The record of medium-sized cranial elements requires a bit more explanation. Specifically, these remains are disproportionately abundant within each of the assemblages (Figure 5B, Table S3). If hominins largely followed a ‘weight-minimizing’ strategy, and solely had access to complete medium-sized carcasses, they would not have preferentially transported crania and mandibles to KJS. The reason is clear: head remains are quite heavy given their tissue yields, and will often be ignored at death sites in favor of a slew of higher-ranked remains [75]. These same arguments hold when discussing medium-sized limb HSE’s. The preponderance of head remains on-site (as well as the paucity of long bone remains) is thus unlikely to reflect either simple utility or density-related phenomena. Instead, the record strongly suggests the purposeful introduction of a fair number of isolated heads to the site by Oldowan foragers.

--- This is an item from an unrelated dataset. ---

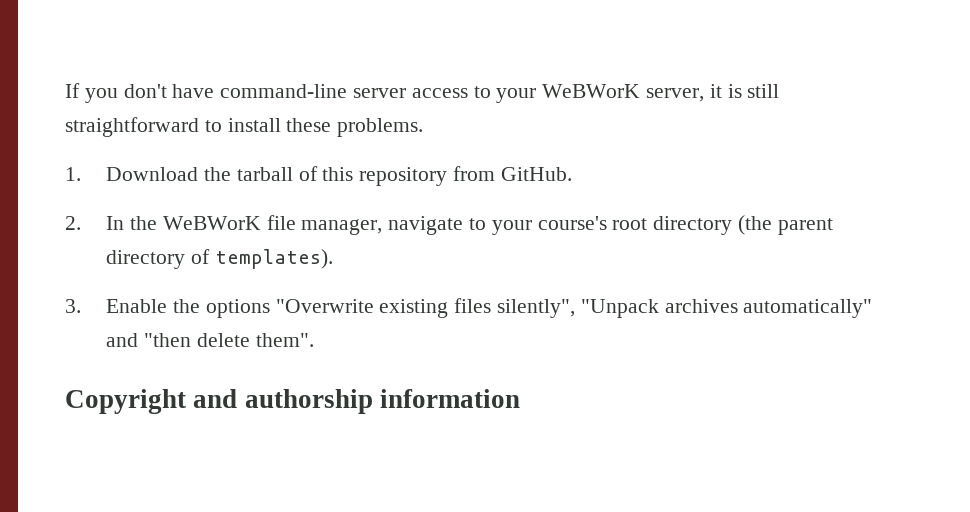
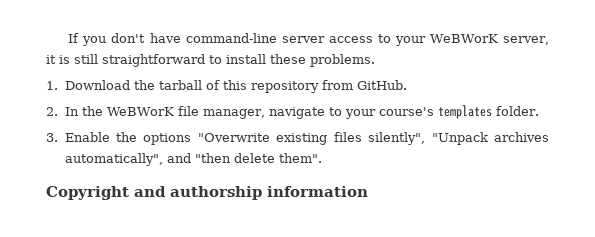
[612,215,833,235] [106,249,333,269] root directory (the parent directory of templates). -> [438,105,540,119] templates folder.
[743,299,873,318] automatically" -> [64,153,163,166] automatically",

But why acquire, transport, and process an abundance of medium-sized heads? In living animals, these remains contain a wealth of fatty, calorie-packed, nutrient-rich tissues: a rare and valuable food resource in a grassland setting where alternate high-value foodstuffs (fruits, nuts, etc.) are often unavailable [2], [3], [29], [49], [52], [63], [76][78]. Medium-sized heads are also relatively dense and durable elements, and their internal contents are generally inaccessible to all but hyenas and tool-wielding hominins [63], [79], [80]. As a result, they are often seasonally-available as scavengable resources in East African grasslands [63], [76], [79][83]. Additionally, bone surface modification studies at KJS clearly demonstrate that hominins accessed internal head contents: several cranial vault and mandibular fragments bear evidence of percussion striae. Considered in sum, the presumed availability of these isolated remains across the landscape, the relative abundance of these remains in the KJS assemblages, and unambiguous material evidence that hominins exploited their contents on-site is most parsimoniously interpreted as reflecting very early archaeological evidence of a distinct hominin scavenging strategy – one that included a strong focus on acquiring and exploiting fatty, nutrient-rich, energy-dense within-head food resources (e.g., brain matter, mandibular nerve and marrow, etc.) [e.g., 24,63,76,82,84–86].

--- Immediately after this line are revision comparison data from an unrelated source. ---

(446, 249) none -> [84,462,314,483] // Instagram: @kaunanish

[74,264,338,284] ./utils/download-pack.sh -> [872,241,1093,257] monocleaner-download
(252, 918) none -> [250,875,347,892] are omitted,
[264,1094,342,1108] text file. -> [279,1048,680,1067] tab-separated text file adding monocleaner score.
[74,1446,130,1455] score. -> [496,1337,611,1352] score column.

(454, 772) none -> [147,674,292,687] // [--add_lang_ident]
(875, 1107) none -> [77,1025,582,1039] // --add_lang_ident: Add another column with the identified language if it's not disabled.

The total abundance of remains on site, (Table 1), the number of animals represented (Table 1), the high taxonomic diversity present [17], [50], [52], the relatively low frequency of tooth-marked specimens (Figure 3, Figure 4, Table S1), and a sedimentological record wholly inconsistent with a fluvial accumulation of remains [49], [52] also combine to suggest that the KJS assemblages are unlikely to represent in situ death or ‘background scatter’ accumulations formed by non-hominin agencies. Similarly, the skeletal element record of medium-sized bovids suggests that they were unlikely to have been present on-site as complete carcasses, an expectation of most ‘kill-site’ and/or landscape accumulation models. When limiting discussion to medium-sized postcrania, the high abundance of limb remains (including many isolated epiphyses) relative to axial elements is also the inverse expectation for landscape assemblages (Figure 5B) [63].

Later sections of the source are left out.